David Hill, Lenovo’s original and greatest blogger and the bearer of the ThinkPad design torch has lit up the  Faithful with a tease of bringing back the best of the original Richard Sapper bento-box inspired design. I’ve been ThinkPad free for a couple years, suffering on a MacAir and buggy Microsoft Surface — and missing the hell out of the Thinkpad keyboard before island keys and fuzzy magnetic clip on keyboard covers took over my typing-obsessed fingers.

This is the machine I’d hit my personal funds to buy. I mean the current crop of ThinkPads are “nice” but not the power-boxes that just scream out professional writer, astronaut, carnivorous captain of industry. Give the frat boys and sorority girls their Apple toys.  Give the suffering masses their Dulls. I want this Thinkpad.
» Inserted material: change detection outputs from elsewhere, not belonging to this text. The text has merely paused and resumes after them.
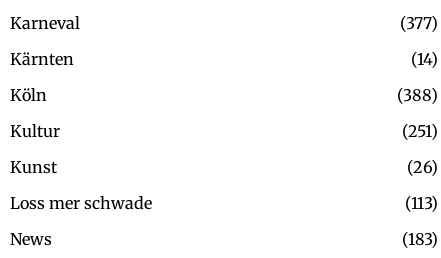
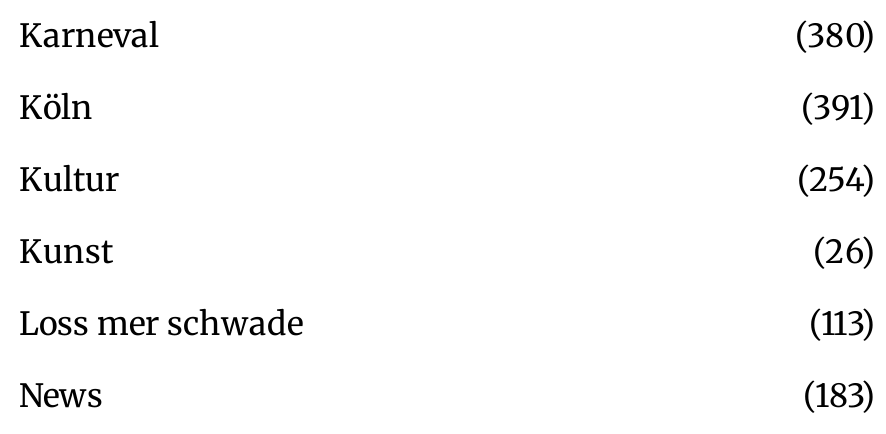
- 377
- Kärnten
- 14
+ 380

- 388
+ 391

- 251
+ 254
Dries Buytaert: Winning Back the Open Web

Dries Buytaert is the inventor of Drupal — the open source content management framework — and co-founder of Acquia, the Boston based provider of services, support and tools to build, deliver and optimize websites and other digital brand experiences built on top of Drupal. I work at Acquia as the vp of corporate marketing, but offer this link to a post published on his personal blog because it resonates with my view and concerns over the direction of the open web

Dries invented Drupal as a student in Antwerp and was inspired to put it into the open source world because of his admiration for such legends as Linus Torvalds and other pioneers. Today Drupal is the basis for some of the world’s most crucial and well-known sites, powering countries, cities, Fortune 500 brands and yes, even blogs.

Coming the day after this chapter from a forthcoming book — Follow the Geeks (chronicling the career of my friend Om Malik, another Open Web visionary) I sense something in the wind, a questioning reflection as the web moves into its third decade and takes on a new meaning as it shifts from browsers and desktops to apps and phones and tablets.